Santiago stood up before a group of South Toledo residents during a community meeting March 27 and told them things are soon to change.

“Rather than a neighborhood that has been neglected, you are now a neighborhood that is at the top of the list,” she said. The gaping pit that was once Jones Jr. High, for example, will soon be open land. Santiago said Toledo Public Schools is giving the city first dibs on the property. And the city’s looking to turn that space into a commercial garden, she said.

The Lucas County Land Bank, which seeks to remove blight by acquiring vacant homes and slating them for demolition, is working on a few properties in South Toledo. But the projects are about to multiply. The land bank is eyeing $5 million to $10 million that the area could secure because of mortgage settlements through the attorney general’s office.

The grant program might allow the agency to tear down between 1,000 and 1,200 properties across the city over a two year period. To put that in perspective, the City of Toledo tears down about 300 to 400 properties a year, said David Mann, the executive director of the land bank.

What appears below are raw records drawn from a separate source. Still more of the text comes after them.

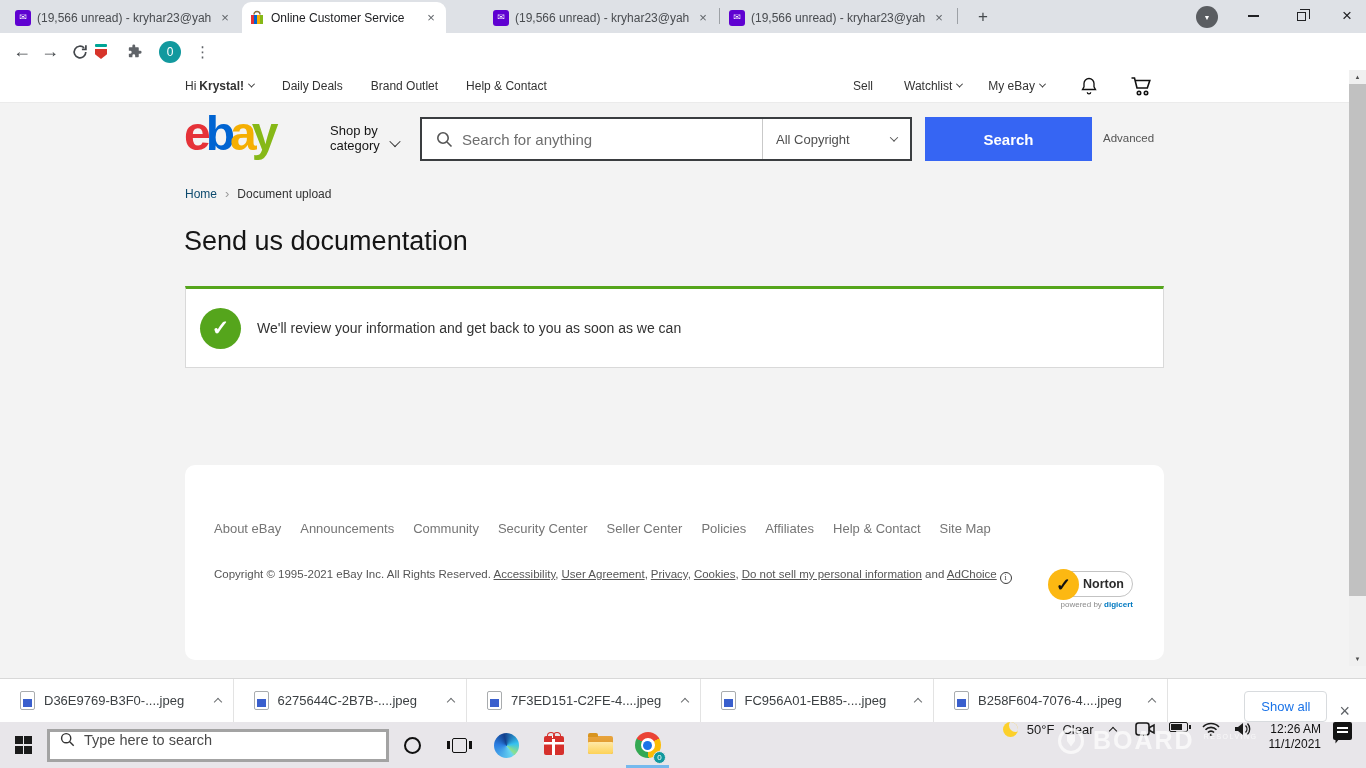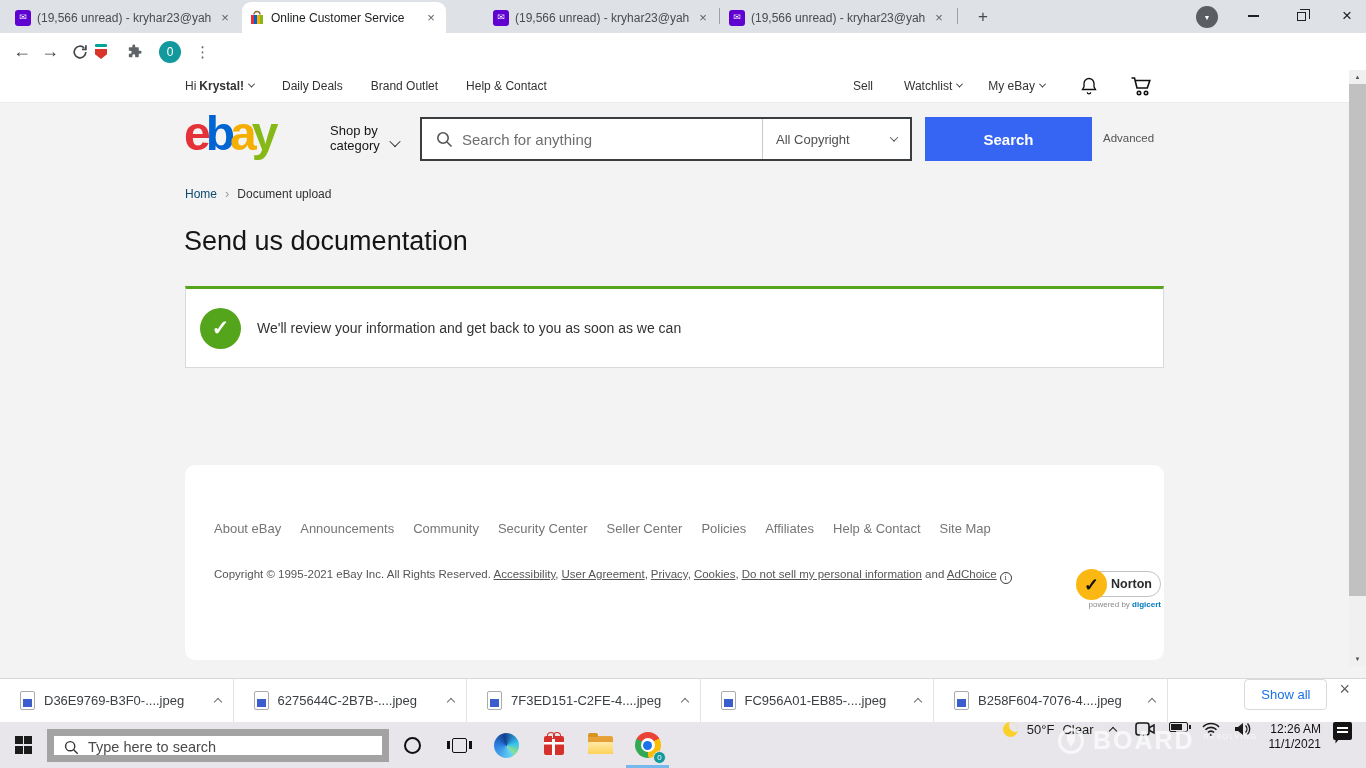--- a/index.html
+++ b/index.html
@@ -99,7 +99,7 @@
 .sepc{margin-right:3px}
 .info-circle{display:inline-block;width:12px;height:12px;border:1.2px solid #3c3c3c;border-radius:50%;font-size:8px;line-height:10px;text-align:center;color:#3c3c3c;vertical-align:-2px;margin-left:3px;font-family:"Liberation Serif",serif}
 .info-circle::before{content:"i"}
-.norton{position:absolute;left:896px;top:106px;cursor:pointer}
+.norton{position:absolute;left:868px;top:106px;cursor:pointer}
 .norton-pill{position:relative;width:80px;height:26px;border:1px solid #c3c3c3;border-radius:13px;background:#fff;display:flex;align-items:center;padding-left:29px;font-size:12.5px;font-weight:bold;color:#2b2b2b}
 .norton-circ{position:absolute;left:-6px;top:-3px;width:31px;height:31px;border-radius:50%;background:#fcb812;display:flex;align-items:center;justify-content:center;color:#111;font-size:18px;font-weight:bold}
 .norton-circ::before{content:"✓"}

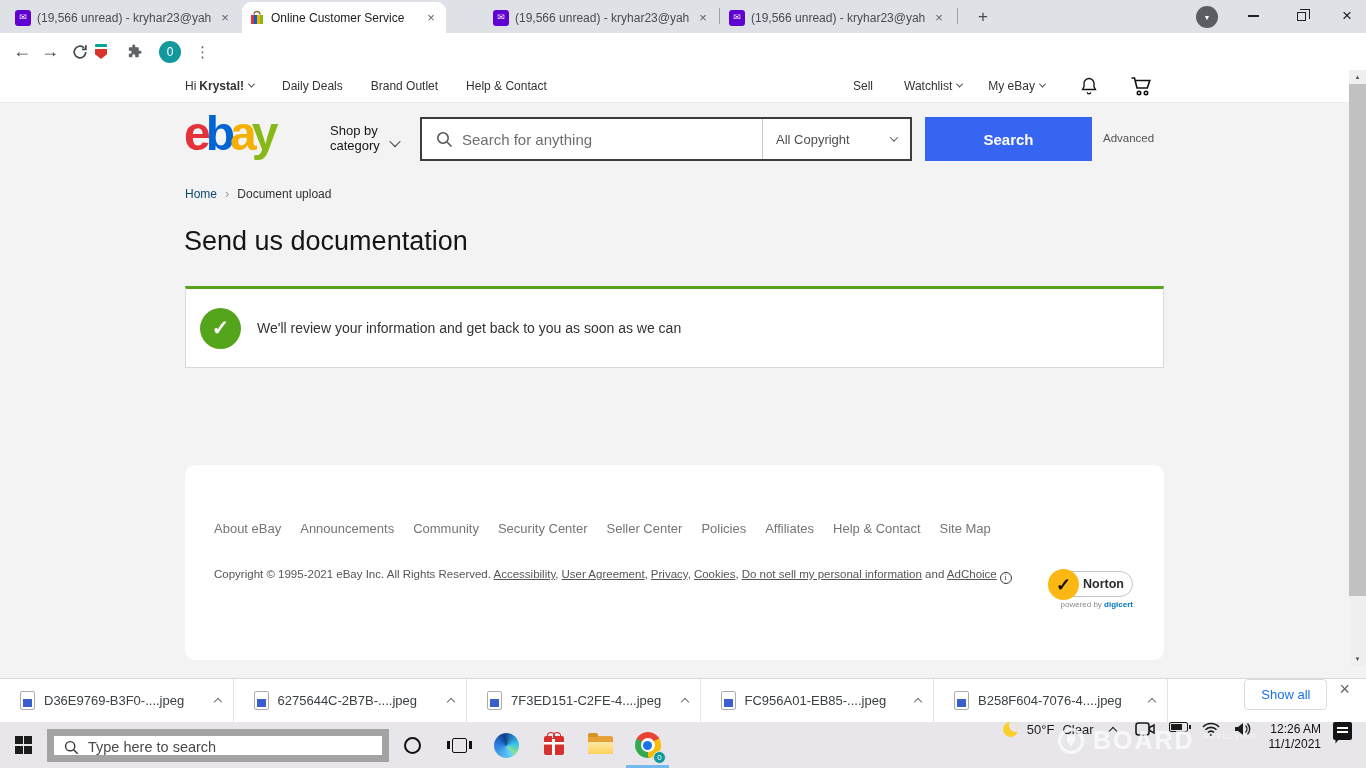--- a/index.html
+++ b/index.html
@@ -114,7 +114,7 @@
 .sb-thumb{position:absolute;left:0;top:14px;width:17px;height:512px;background:#c1c1c1}
 
 
-.dlbar{position:absolute;top:678px;left:0;width:1366px;height:44px;background:#fff;border-top:1px solid #d8d8d8;display:flex;align-items:flex-start}
+.dlbar{position:absolute;top:678px;left:0;width:1366px;height:44px;background:#fff;border-top:1px solid #d8d8d8;display:flex;align-items:flex-end}
 .dl-item{width:233.5px;height:100%;display:flex;align-items:center;padding:0 12px 0 20px;border-right:1px solid #e3e3e3;cursor:pointer}
 .dl-icon{width:15px;height:19px;border:1px solid #a9acae;border-radius:2px;position:relative;background:#fff;flex:none}
 .dl-icon::after{content:"";position:absolute;left:2px;right:2px;bottom:2px;height:8px;background:#3a5fcd}

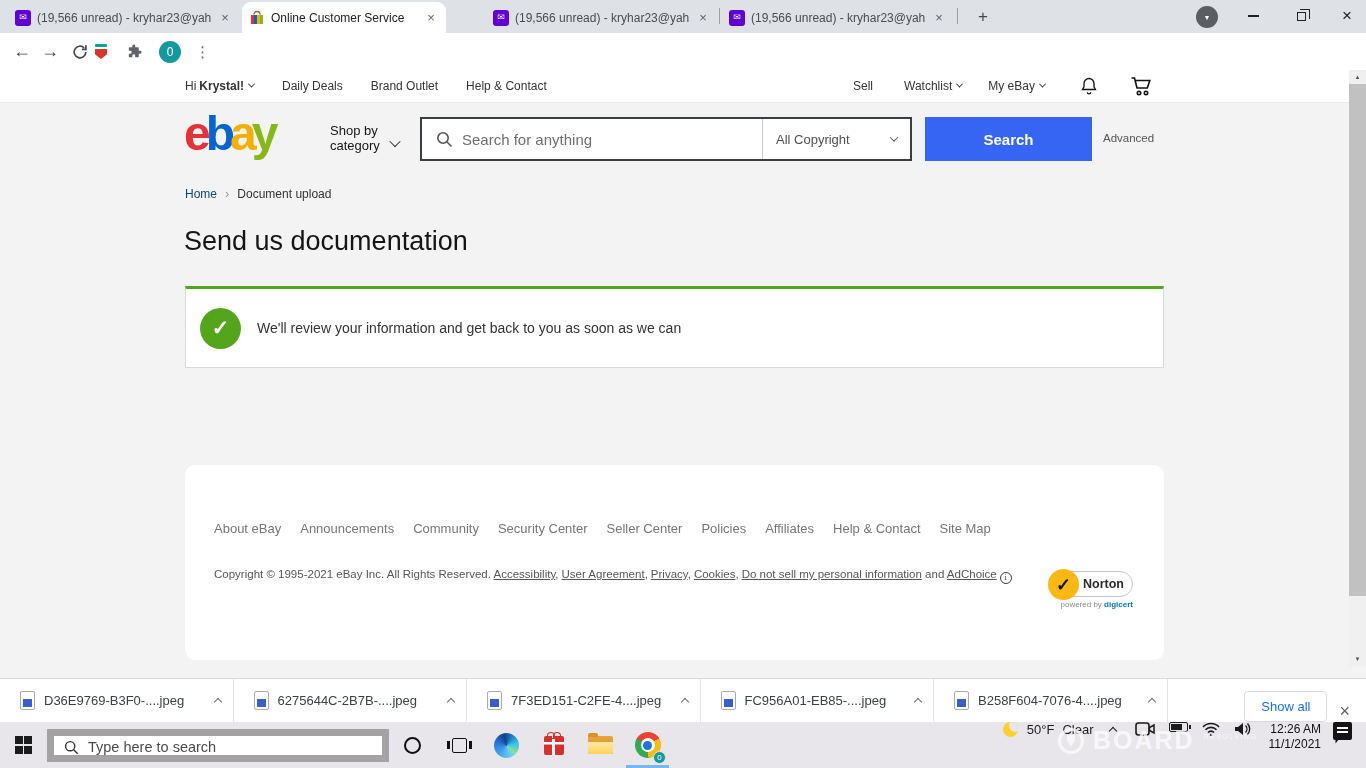--- a/index.html
+++ b/index.html
@@ -130,7 +130,7 @@
 .tb-start{width:47px;height:46px;display:flex;align-items:center;justify-content:center}
 .win-logo{display:grid;grid-template-columns:8px 8px;grid-template-rows:8px 8px;gap:1.5px}
 .win-logo i{background:#1b1b1b}
-.tb-search{width:342px;height:33px;background:#fff;border:7px solid #a3a3a3;display:flex;align-items:flex-end;padding:0 10px}
+.tb-search{width:342px;height:33px;background:#fff;border:3px solid #a3a3a3;display:flex;align-items:flex-start;padding:0 10px}
 .tb-search-input{flex:1;border:none;outline:none;font-size:14.5px;color:#333;margin-left:9px;font-family:"Liberation Sans",sans-serif}
 .tb-search-input::placeholder{color:#4a4a4a}
 .tb-ic{width:47px;height:46px;display:flex;align-items:center;justify-content:center;position:relative}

One of the bank’s biggest challenges is finding fresh data, so programs like the South Toledo housing survey help direct the agency to problem areas, Mann said. Kaiser and his Broadway Corridor Coalition, a group of churches, government agencies, individuals and ministries, seek to have one house built for every two taken down.

Mann said demolition is going to be the priority for removing blight.

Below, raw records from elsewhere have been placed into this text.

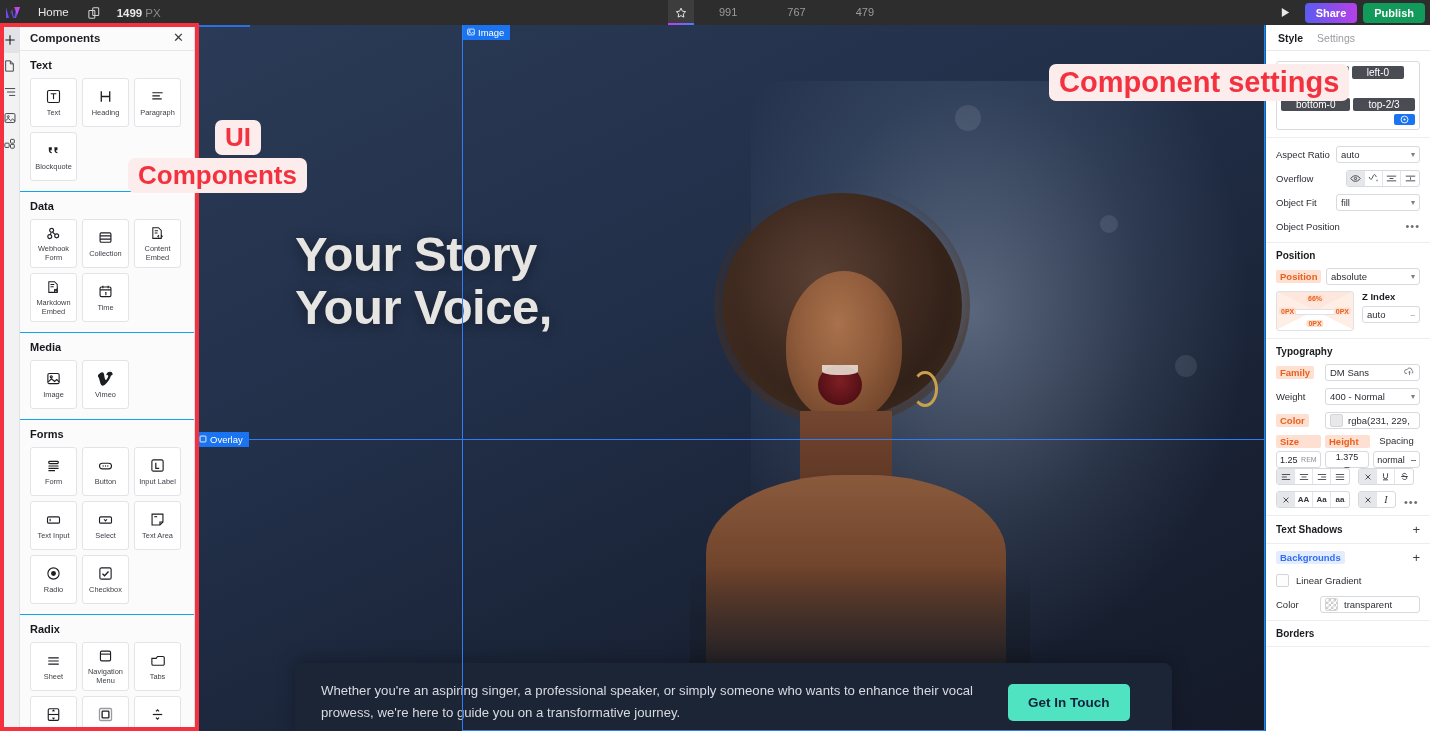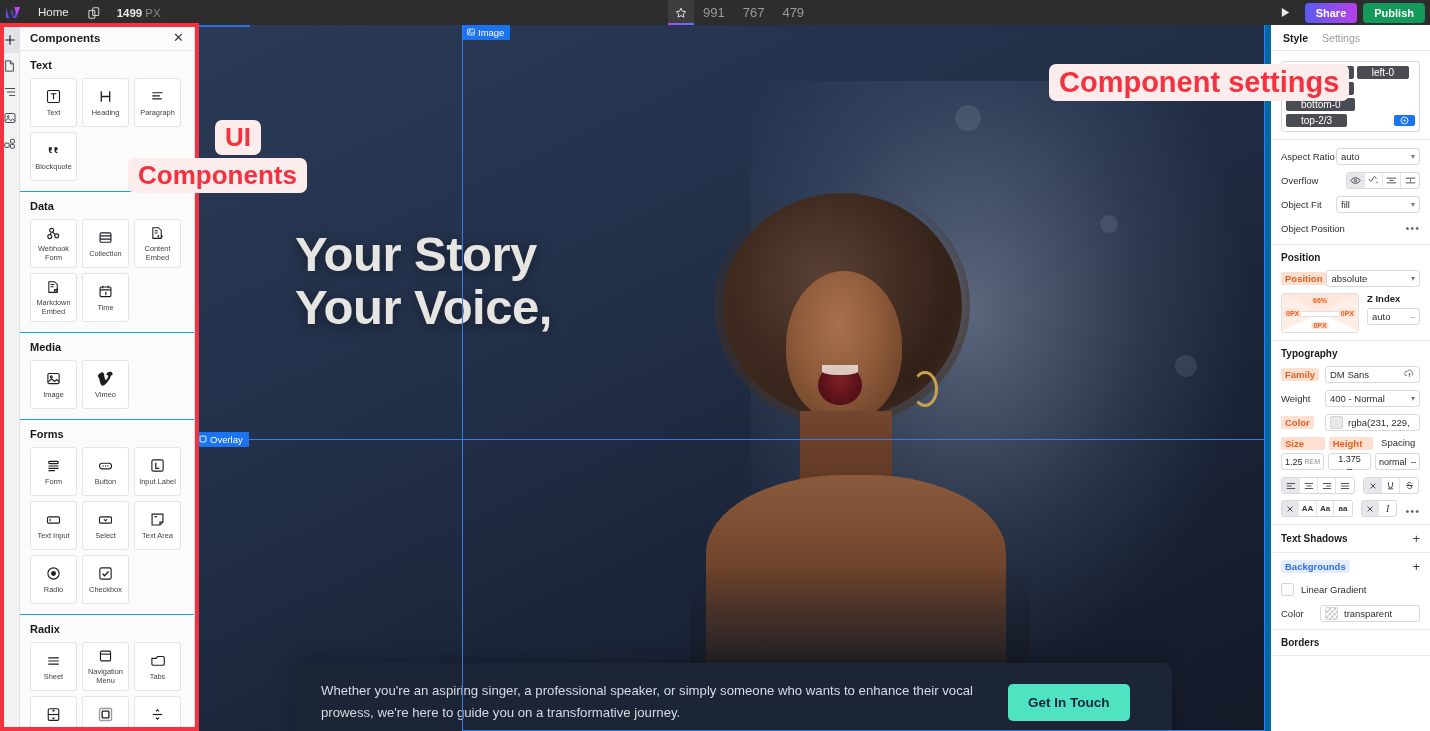--- a/index.html
+++ b/index.html
@@ -39,7 +39,7 @@
     background: linear-gradient(90deg,#c13cf4,#4a7dfc);
   }
   .bp-num {
-    color:#9a9a9a; font-size:13px; padding:0 9px; line-height:25px;text-align:center;
+    color:#9a9a9a; font-size:11px; padding:0 25px; line-height:25px;text-align:center;
   }
   .tb-right { position:absolute; right:5px; top:0; height:25px; display:flex; align-items:center; gap:6px; }
   .play-btn { width:26px; height:25px; display:flex; align-items:center; justify-content:center; }

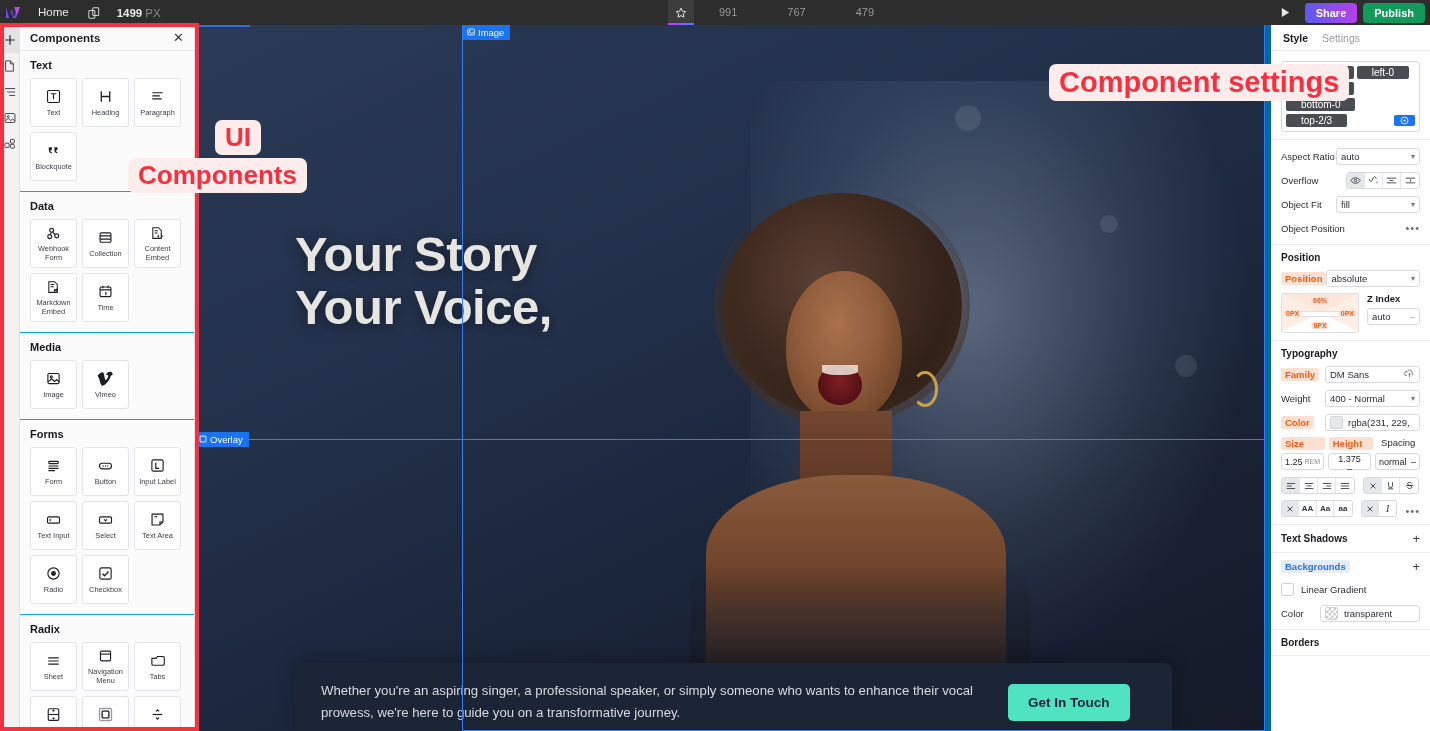--- a/index.html
+++ b/index.html
@@ -187,7 +187,7 @@
   
   .right {
     position:absolute; right:0; top:25px; width:165px; height:706px;
-    background:#fff; border-left:6px solid #0369a1; overflow:hidden; z-index:20;
+    background:#fff; border-left:1px solid #0369a1; overflow:hidden; z-index:20;
     font-size:10px; color:#24262b;
   }
   .rp-tabs { height:26px; display:flex; align-items:center; gap:14px; padding:0 12px; border-bottom:1px solid #e9e9ec; }

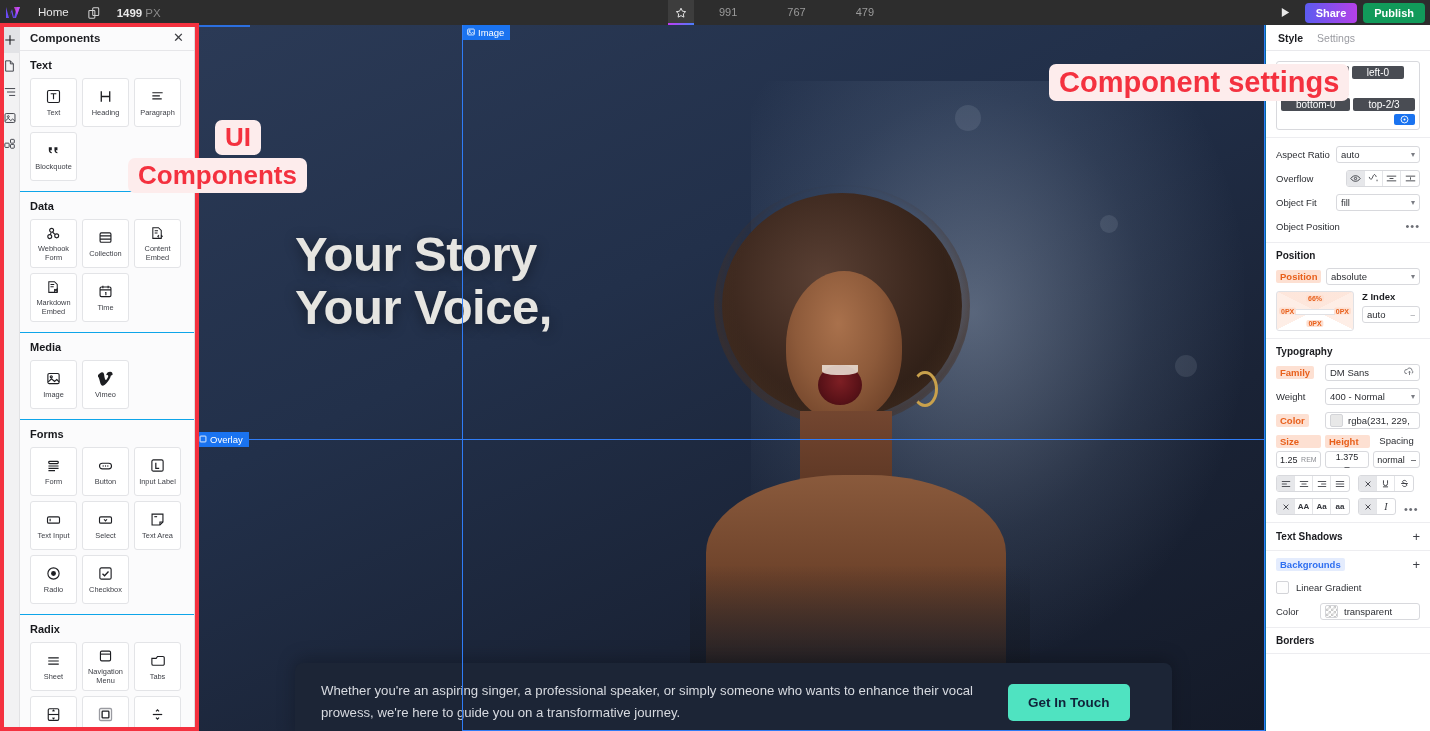--- a/index.html
+++ b/index.html
@@ -796,7 +796,7 @@
       <span class="rp-label hl" style="width:45px;">Height</span>
       <span class="rp-label" style="width:45px; text-align:center;">Spacing</span>
     </div>
-    <div class="three" style="margin-bottom:7px;">
+    <div class="three" style="">
       <span class="num" style="width:45px;">
         <span>1.25</span>
         <span style="font-size:7px;color:#8a8c92;">REM</span>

“We certainly have more houses than we need in the City of Toledo,” Mann said. “The reason we have a lot of abandoned houses is not just because of the housing crisis — we have a lot of folks who have moved from Toledo and moved out to the suburbs.”

Toledo enjoyed population growth from 1940 until 1970, reaching about 383,800. But by the 1980 census, population had declined to 354,635. The trend continued; 287,208 residents were recorded in the 2010 census. Just 10 years prior, the census had recorded 313,619.

Not the End

So do all of these upcoming demolitions mean job opportunities? That’s Kaiser’s goal. His church serves free breakfast a couple times a week.

Starting at 8 a.m., prostitutes, ex-cons and pimps are among those gathering around hot trays full of bacon and eggs. They are tranquil and silent as they eat. Some share tables and others sit alone. They wear anything from dense cloaks to short shorts.

Many of them sleep outside or in abandoned houses because they don’t have jobs. The trouble is that many of them can’t get jobs. Their criminal records doom their job applications to the trash pile.
Kaiser wants to find them work. He knows many of them have construction backgrounds. So he aims to either get these people hooked up with contractors or form a contracting organization that could be used for upcoming demolitions.

Kaiser told the attendees at his community meeting that he’s consciously not calling South Toledo the “South End” anymore.

Because this, he said, is not the end.